[Content revision data]
..............................

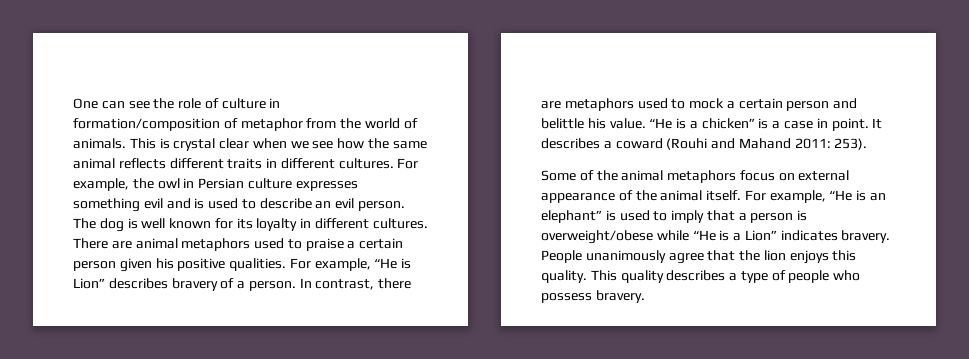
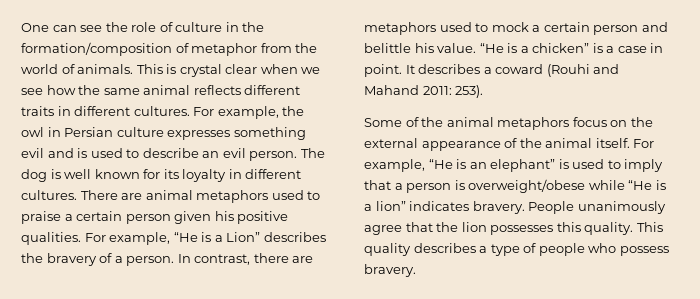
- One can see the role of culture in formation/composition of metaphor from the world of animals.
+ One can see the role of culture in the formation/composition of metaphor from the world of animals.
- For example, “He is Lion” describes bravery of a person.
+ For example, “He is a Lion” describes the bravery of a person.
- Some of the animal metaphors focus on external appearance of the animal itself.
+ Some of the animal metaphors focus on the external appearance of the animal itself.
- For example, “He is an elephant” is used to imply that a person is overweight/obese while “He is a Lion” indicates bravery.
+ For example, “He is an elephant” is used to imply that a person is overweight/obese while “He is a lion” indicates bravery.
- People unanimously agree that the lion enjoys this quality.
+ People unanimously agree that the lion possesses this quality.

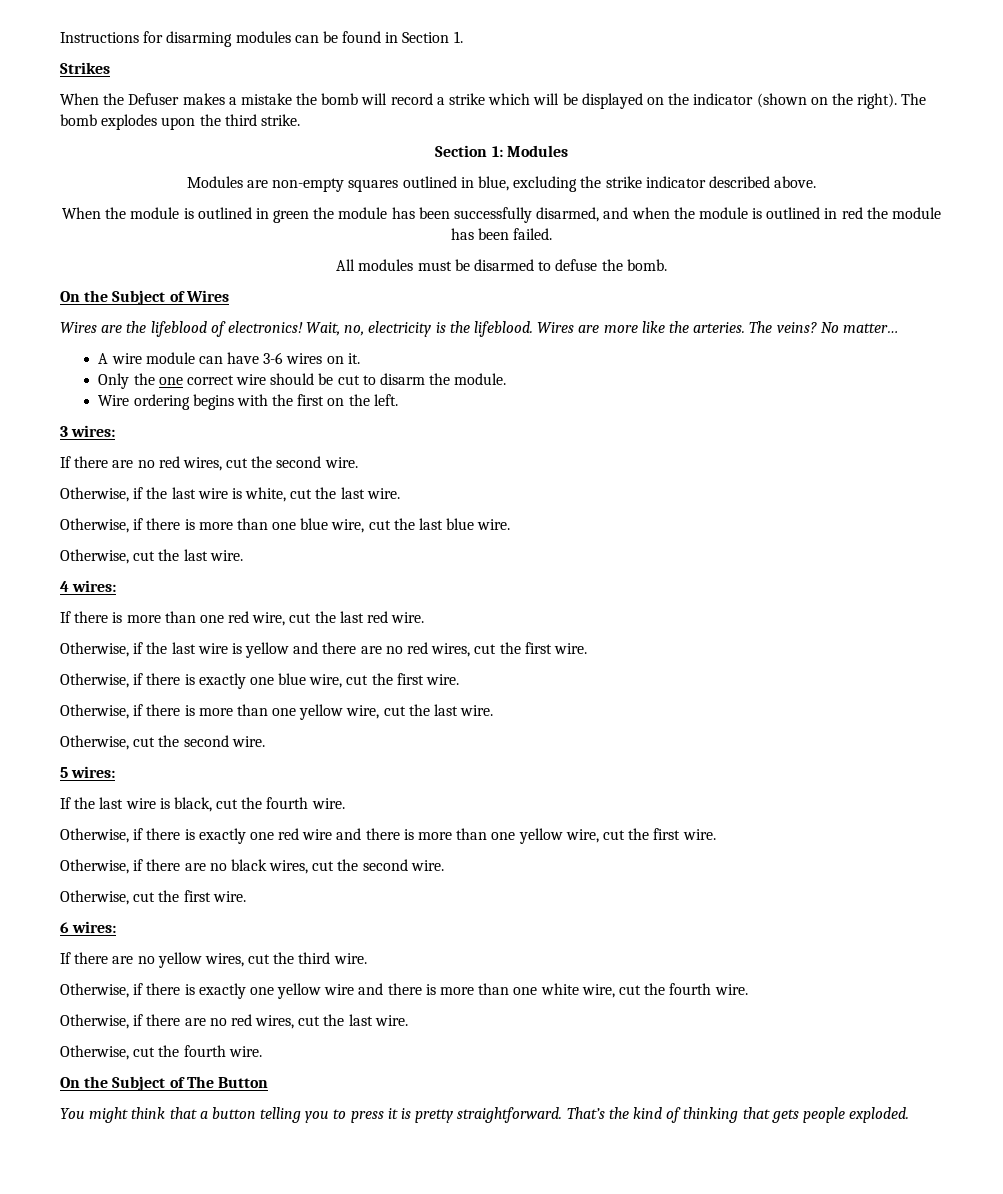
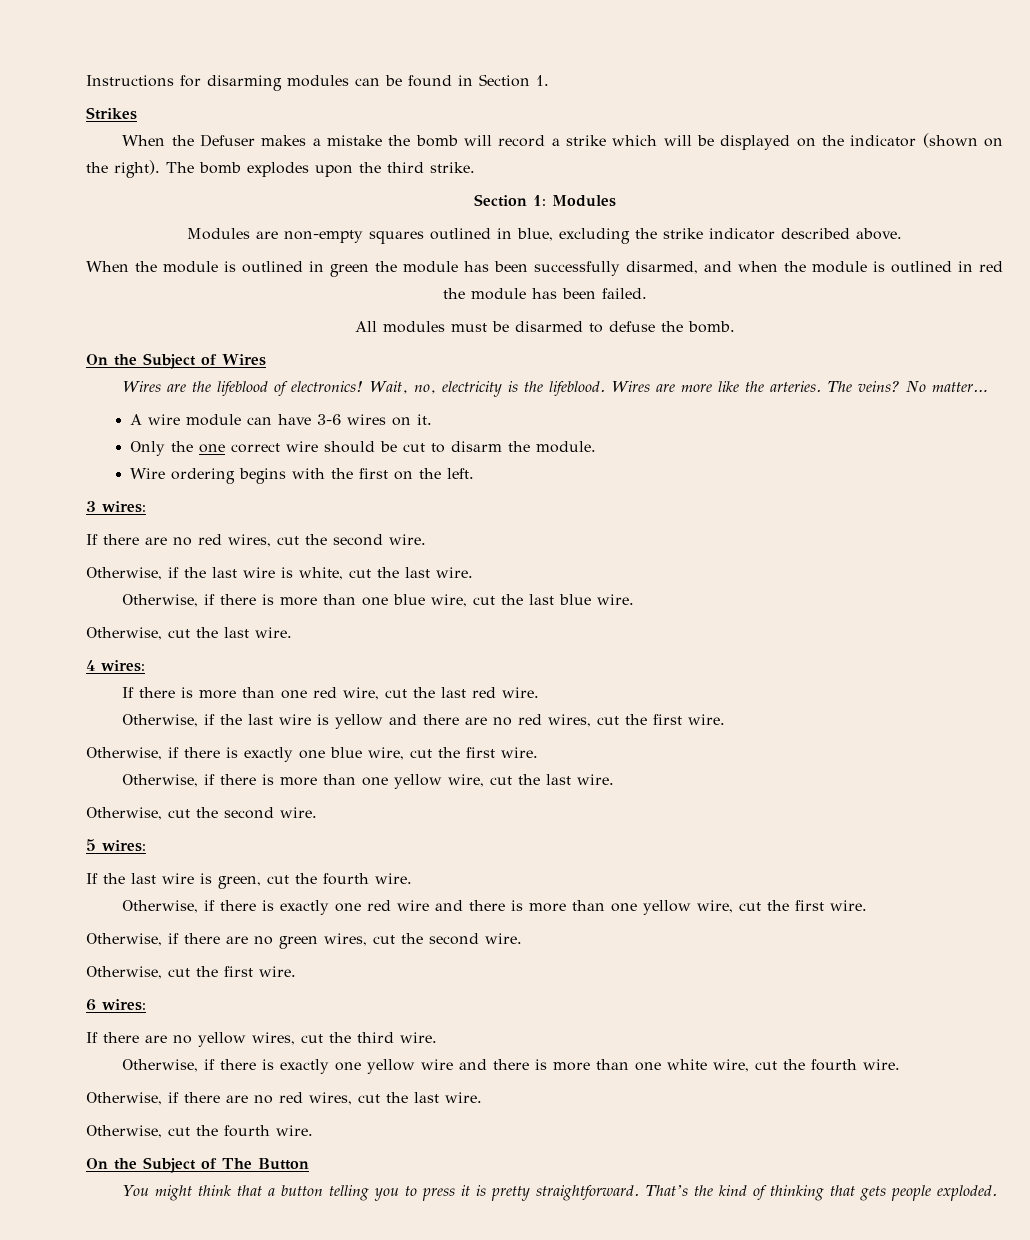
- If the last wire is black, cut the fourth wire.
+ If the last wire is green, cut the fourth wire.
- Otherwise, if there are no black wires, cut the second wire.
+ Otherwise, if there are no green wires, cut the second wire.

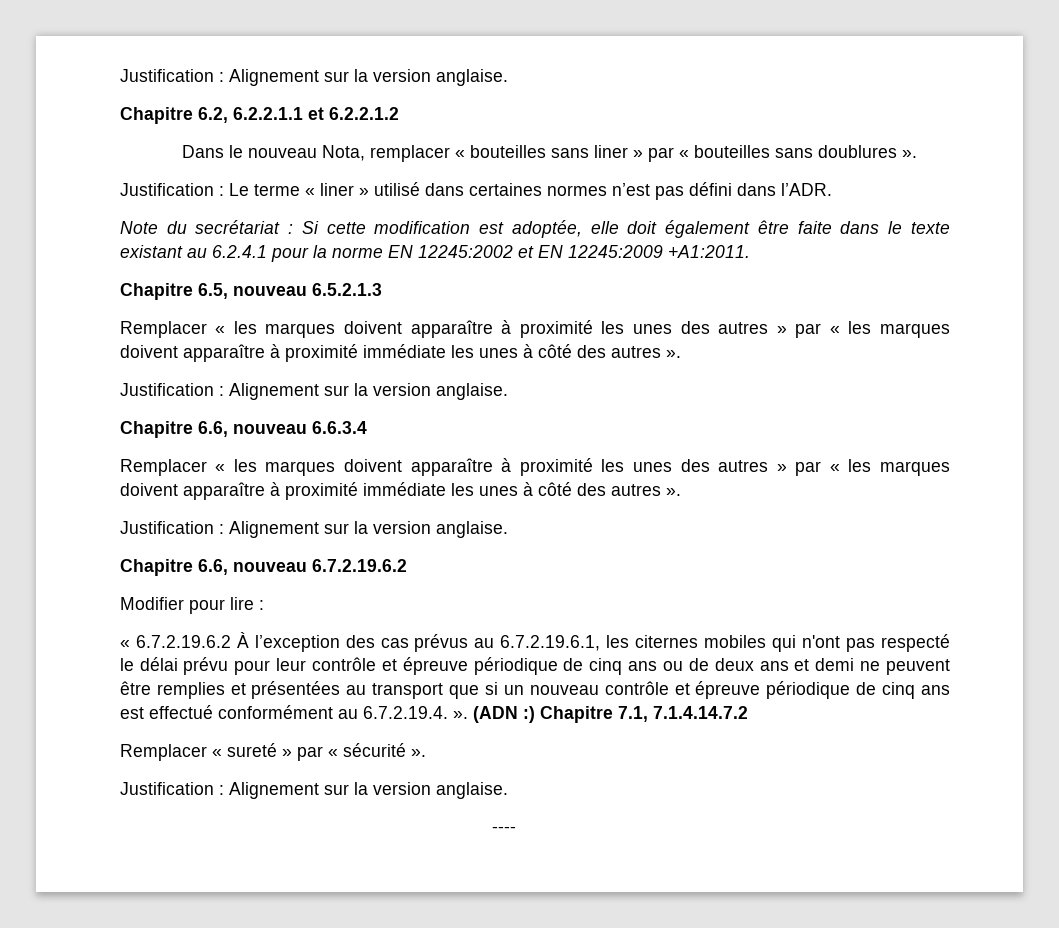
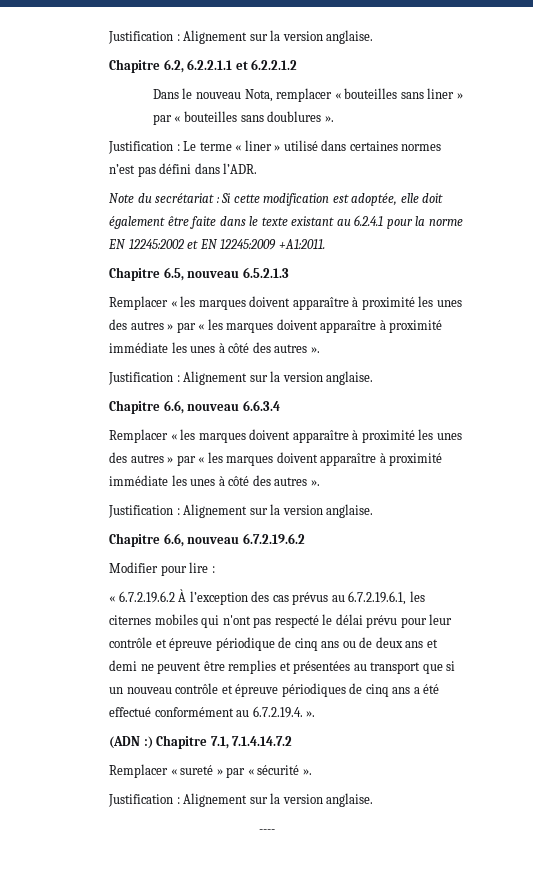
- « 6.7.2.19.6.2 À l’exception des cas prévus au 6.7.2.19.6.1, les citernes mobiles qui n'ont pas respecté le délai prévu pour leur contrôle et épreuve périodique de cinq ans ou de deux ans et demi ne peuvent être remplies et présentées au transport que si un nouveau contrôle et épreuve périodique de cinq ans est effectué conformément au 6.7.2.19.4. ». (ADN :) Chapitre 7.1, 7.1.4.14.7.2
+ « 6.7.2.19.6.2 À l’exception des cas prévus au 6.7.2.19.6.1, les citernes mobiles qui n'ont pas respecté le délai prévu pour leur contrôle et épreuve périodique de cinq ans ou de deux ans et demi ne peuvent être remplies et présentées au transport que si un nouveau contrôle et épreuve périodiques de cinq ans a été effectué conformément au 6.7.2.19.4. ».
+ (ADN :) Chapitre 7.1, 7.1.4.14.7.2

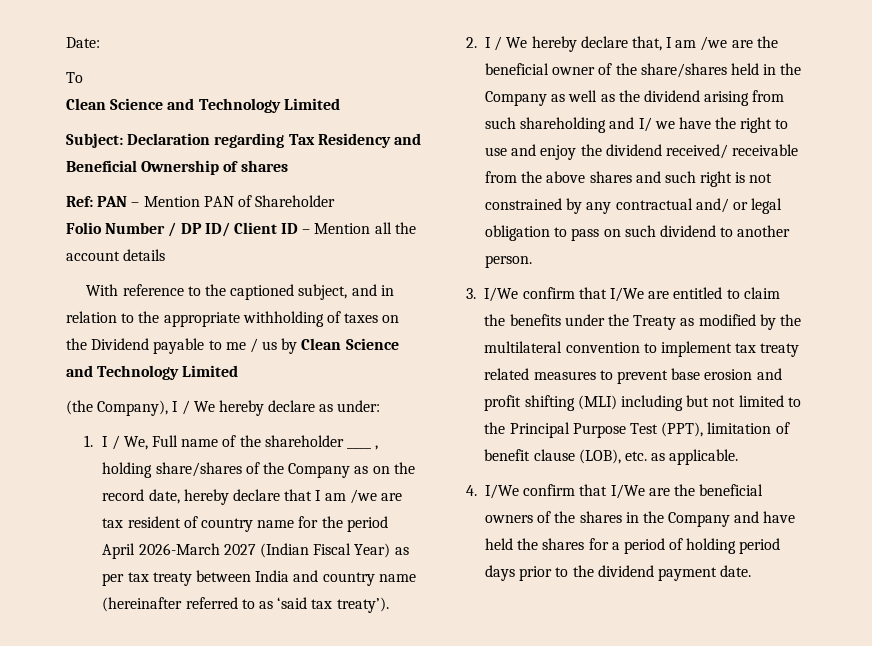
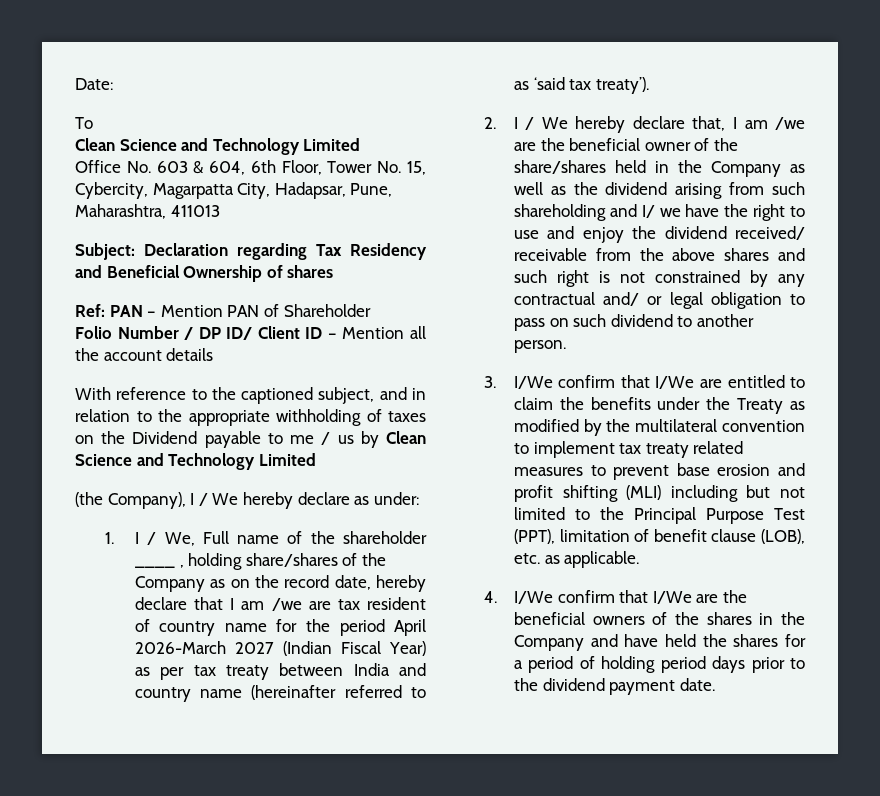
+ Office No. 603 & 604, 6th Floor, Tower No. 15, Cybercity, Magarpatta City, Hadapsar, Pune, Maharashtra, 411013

..............................

EXERCISE
From the records above, extract exactly and only the lines that begin at the line with "green, cut the fourth wire." and stop after the line with "green wires, cut the second wire.".

EXERCISE SOLUTION
+ If the last wire is green, cut the fourth wire.
- Otherwise, if there are no black wires, cut the second wire.
+ Otherwise, if there are no green wires, cut the second wire.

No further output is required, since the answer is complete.